Harry R. Jackson, Jr.

The Black Cross Alliance placed their crosses against an industry that is an important source of jobs and a primary source of energy. They wrongly attempt to portray the coal, oil and even natural gas industries as a consortium of greedy killers instead of responsible energy suppliers who serve and employ millions around the world. This group has sought to specifically attack coal, but they are among the most radical green activists, who fail to acknowledge that it will take at least a decade or more to smoothly transition to a cleaner weighted average of energy sources that will continue to fuel home and commercial enterprises without traumatizing the poorest of the poor or bankrupting other American manufacturing entities. For this reason the High Impact Leadership Coalition and the Congress on Racial Equality have helped create the Affordable Power Alliance (which I co-chair) to stand up for the needs of the poor.

Yes, America needs to burn coal more cleanly and efficiently. Thanks to tougher laws, changed attitudes and improved technologies, power plant emissions are way below where they were in 1970, and they continue to decrease. Yet, America needs coal. Half of our nation’s electricity is generated with coal. Moreover, as National Black Chamber of Commerce President Harry Alford has recently pointed out, 86% of all African Americans live within 700 miles of Nashville, TN – many of them in states that get half to nearly all their electricity from coal. In fact West Virginia gets 98% of its energy from coal!

So, what do people think about energy alternatives? A September 2010 Ipsos Public Affairs poll found that fully half of all Americans are unwilling to pay even $5 more per month in total energy costs, even to create “green” jobs, build wind and solar projects, or prevent “global climate disruption.” A third opposes paying even a dime more than they do already. Are Americans callous to going green, or is it that they realize that many current solutions are going to take yet another chunk out of their hard-earned money?

Further, The Green Jobs Revolution that is supposed to be created by our renewable energy efforts is not truly providing plausible work opportunities for Americans. The Green Jobs Revolution instead creates jobs for China and India. The United States is paying billions in subsidies for these energy programs; but the mining, manufacturing, and thus job creation are increasingly taking place overseas, where labor and energy costs are lower, and environmental regulations are far less stringent than in the U.S.

This radical chic energy/economic policy may be fashionable in the elite university parlors of Berkeley and Cambridge, but it is economic euthanasia for millions of struggling, working class Americans. In a recession, we must focus on survival instead of ideological, impractical solutions.

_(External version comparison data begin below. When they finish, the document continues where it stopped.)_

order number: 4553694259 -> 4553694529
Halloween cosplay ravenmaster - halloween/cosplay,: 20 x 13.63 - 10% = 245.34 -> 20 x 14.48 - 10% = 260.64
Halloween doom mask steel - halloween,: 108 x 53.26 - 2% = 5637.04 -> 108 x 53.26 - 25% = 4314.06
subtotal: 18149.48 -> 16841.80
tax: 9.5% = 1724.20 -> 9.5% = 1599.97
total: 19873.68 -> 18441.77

Anti-coal campaigns equate to many people in America and other countries going without lights or refrigeration. The abundant, dependable, affordable energy of coal or natural gas power generation can bring relief to the world’s poorest countries, communities and families. For them the Black Cross movement equals a real black death. Despite the highly publicized incidents of mine accidents, the events represent a very small percentage of the industry’s operation. Working in a mine is probably less statistically dangerous than driving around the DC beltway at rush hour for a year.

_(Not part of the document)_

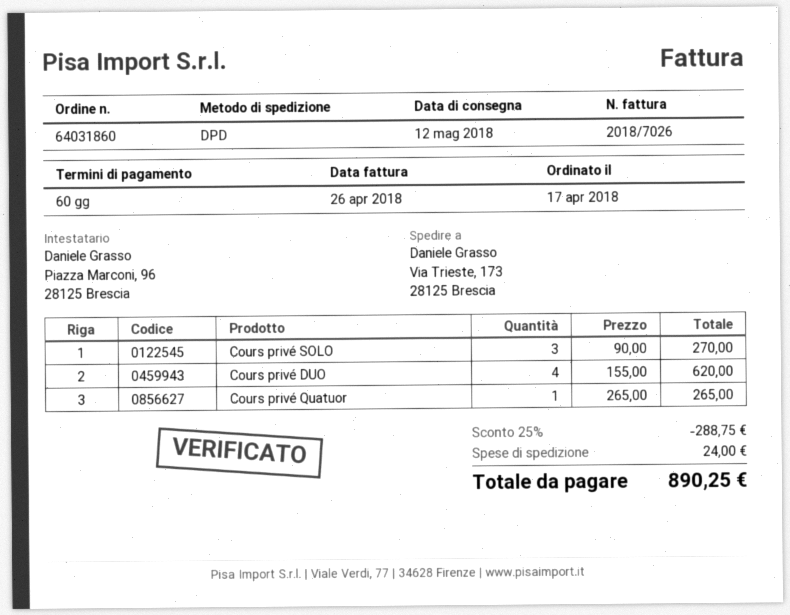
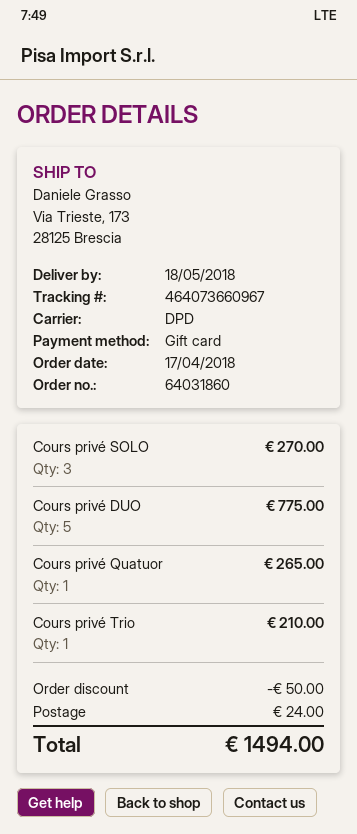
delivery date: 2018-05-12 -> 2018-05-18
Cours privé DUO: 4 for 620.00 -> 5 for 775.00
Cours privé Trio: none -> 1 for 210.00
discount: 288.75 -> 50.00
total: 890.25 -> 1494.00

What do black crosses really commemorate? They stand as an opposition to jobs, decent living standards, and progress here in America. They stand in opposition to life-enhancing, life-saving electricity for billions who have yet to enjoy any of the basic necessities and comforts that electricity brings. These crosses signify the perpetuation of poverty, misery, disease and death in far too many communities all over our planet.

Harry R. Jackson, Jr.

Bishop Harry Jackson is chairman of the High Impact Leadership Coalition and senior pastor of Hope Christian Church in Beltsville, MD, and co-authored, Personal Faith, Public Policy [FrontLine; March 2008] with Tony Perkins, president of the Family Research Council.